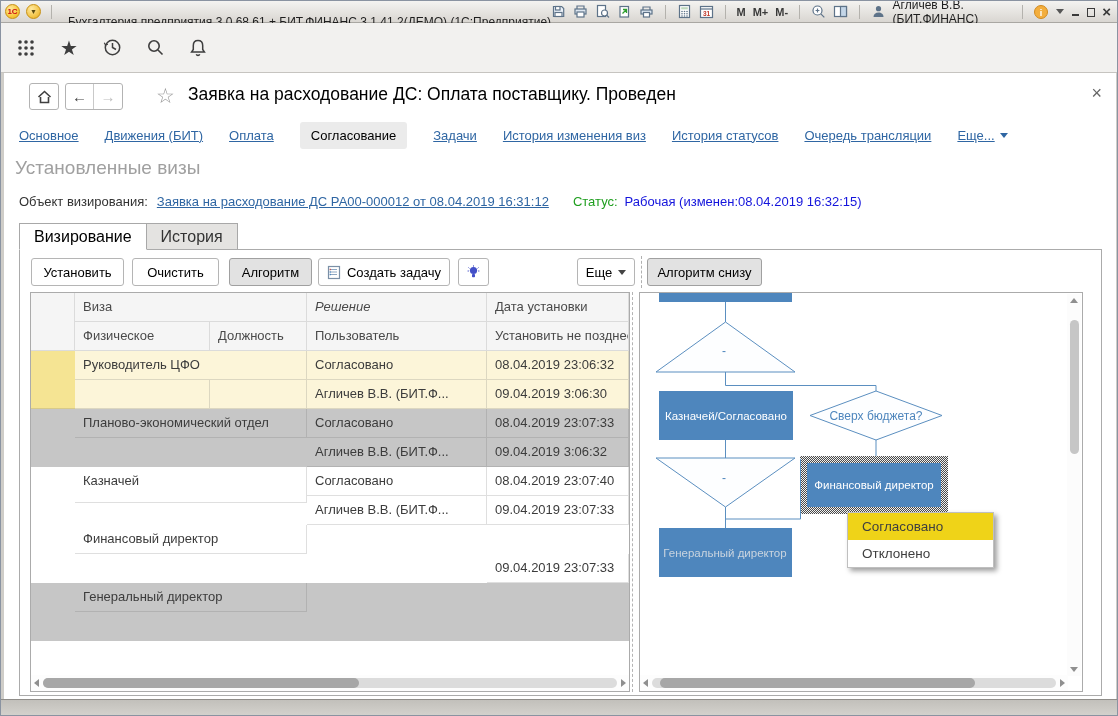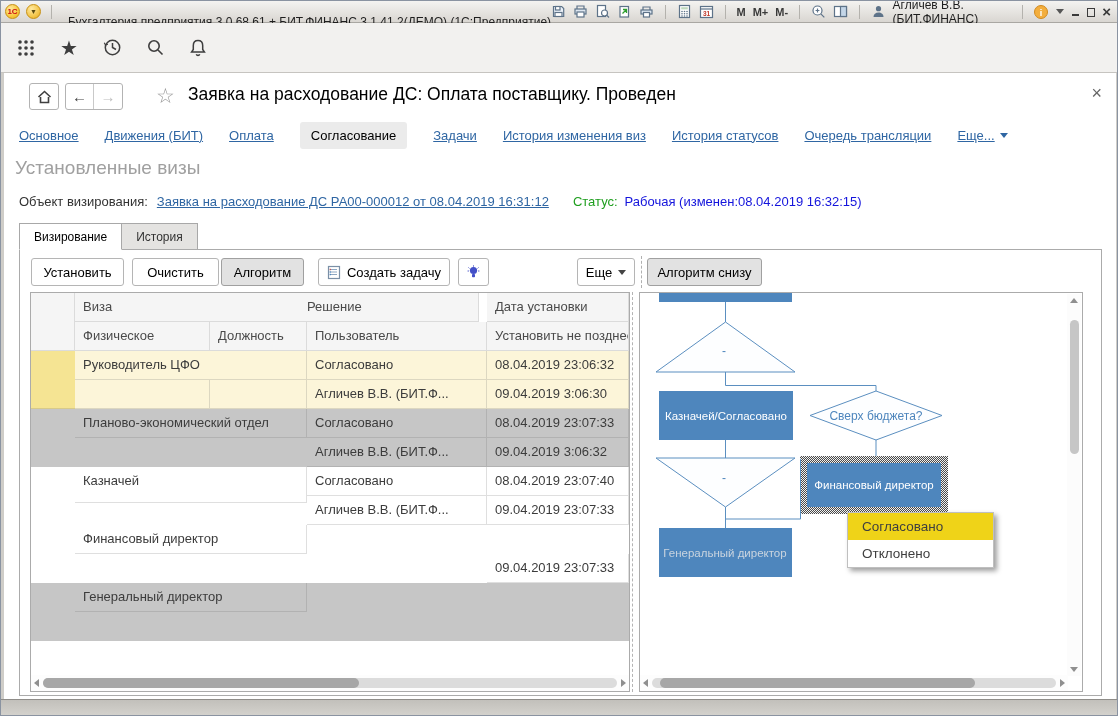--- a/index.html
+++ b/index.html
@@ -65,21 +65,21 @@
 
   .section-title { position:absolute; left:11px; top:84px; font-size:19px; color:#A0A0A0; }
 
   .object-row { position:absolute; left:15px; top:121px; display:flex; align-items:center;
     font-size:13px; white-space:nowrap; }
   .obj-label { color:#333; }
   .obj-link { color:var(--c-link-blue,#2F66A3); text-decoration:underline; margin-left:9px; }
   .status-label { color:var(--c-status-label-green,#1E9E1E); margin-left:24px; }
   .status-value { color:var(--c-status-value-blue,#1414DC); margin-left:7px; }
 
-  .tabs2 { position:absolute; left:15px; top:150px; height:27px; display:flex; font-size:12px; }
+  .tabs2 { position:absolute; left:15px; top:150px; height:27px; display:flex; font-size:16px; }
   .tab2 { padding:0 14px; display:flex; align-items:center; border:1px solid #A8A8A8; }
   .tab2.active { background:#fff; border-bottom:1px solid #fff; color:#000; z-index:2; }
   .tab2.inactive { background:#E4E3E1; border-left:none; color:#333; }
 
   
   .groupbox { position:absolute; left:15px; top:176px; width:1083px; height:447px;
     border:1px solid #ABABAB; background:#fff; }
 
   .vbtn { position:absolute; top:8px; height:28px; border:1px solid #B5B5B5; border-radius:3px;
     background:#fff; font-size:13px; color:#000000; display:flex; align-items:center;
@@ -335,21 +335,21 @@
 
     <div class="tabs2">
       <div class="tab2 active">Визирование</div>
       <div class="tab2 inactive">История</div>
     </div>
 
     <div class="groupbox">
 
       <div class="vbtn" style="left:11px;width:93px;">Установить</div>
       <div class="vbtn" style="left:112px;width:87px;">Очистить</div>
-      <div class="vbtn pressed" style="left:201px;width:83px;">Алгоритм</div>
+      <div class="vbtn pressed" style="left:209px;width:83px;">Алгоритм</div>
       <div class="vbtn" style="left:298px;width:132px;">
         <svg width="14" height="15" viewBox="0 0 14 15">
           <rect x="1.5" y="1.5" width="11" height="12" fill="#fff" stroke="#7A8FA6" stroke-width="1.2"></rect>
           <path d="M4 4.5h6M4 7h6M4 9.5h6" stroke="#8FA8C2" stroke-width="1"></path>
           <rect x="2.6" y="3.8" width="1.4" height="1.4" fill="#C75050"></rect>
           <rect x="2.6" y="6.3" width="1.4" height="1.4" fill="#4E86BD"></rect>
           <rect x="2.6" y="8.8" width="1.4" height="1.4" fill="#4E86BD"></rect>
         </svg>
         <span>Создать задачу</span>
       </div>
@@ -366,21 +366,21 @@
       </div>
       <div class="toolbar-dash"></div>
       <div class="vbtn pressed" style="left:627px;width:115px;">Алгоритм снизу</div>
 
       <div class="pane-splitter"></div>
 
       <div class="table-pane">
 
         <div class="cell hcell" style="left:0;top:0;width:44px;height:58px;"></div>
         <div class="cell hcell" style="left:44px;top:0;width:232px;height:29px;">Виза</div>
-        <div class="cell hcell" style="left:268px;top:0;width:180px;height:29px;">Решение</div>
+        <div class="cell hcell" style="left:276px;top:0;width:180px;height:29px;font-style:italic;">Решение</div>
         <div class="cell hcell" style="left:456px;top:0;width:142px;height:29px;">Дата установки</div>
         <div class="cell hcell" style="left:44px;top:29px;width:135px;height:29px;">Физическое</div>
         <div class="cell hcell" style="left:179px;top:29px;width:97px;height:29px;">Должность</div>
         <div class="cell hcell" style="left:276px;top:29px;width:180px;height:29px;">Пользователь</div>
         <div class="cell hcell" style="left:456px;top:29px;width:142px;height:29px;">Установить не позднее</div>
 
         <div class="row-bg" style="top:58px;background:var(--c-row-current-bg,#FCF5D9);"></div>
         <div class="marker" style="top:58px;background:var(--c-row-current-marker,#F5E493);"></div>
         <div class="cell dcell" style="left:44px;top:58px;width:232px;height:29px;">Руководитель ЦФО</div>
         <div class="cell dcell" style="left:276px;top:58px;width:180px;height:29px;">Согласовано</div>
----------
Begin at the first line of the entries above and return each line exactly, stopping after the line that contains "height:27px; display:flex; font-size:16px;". Pictures do not belong in the copy.

*WRITTEN SOLUTION*:
--- a/index.html
+++ b/index.html
@@ -65,21 +65,21 @@
 
   .section-title { position:absolute; left:11px; top:84px; font-size:19px; color:#A0A0A0; }
 
   .object-row { position:absolute; left:15px; top:121px; display:flex; align-items:center;
     font-size:13px; white-space:nowrap; }
   .obj-label { color:#333; }
   .obj-link { color:var(--c-link-blue,#2F66A3); text-decoration:underline; margin-left:9px; }
   .status-label { color:var(--c-status-label-green,#1E9E1E); margin-left:24px; }
   .status-value { color:var(--c-status-value-blue,#1414DC); margin-left:7px; }
 
-  .tabs2 { position:absolute; left:15px; top:150px; height:27px; display:flex; font-size:12px; }
+  .tabs2 { position:absolute; left:15px; top:150px; height:27px; display:flex; font-size:16px; }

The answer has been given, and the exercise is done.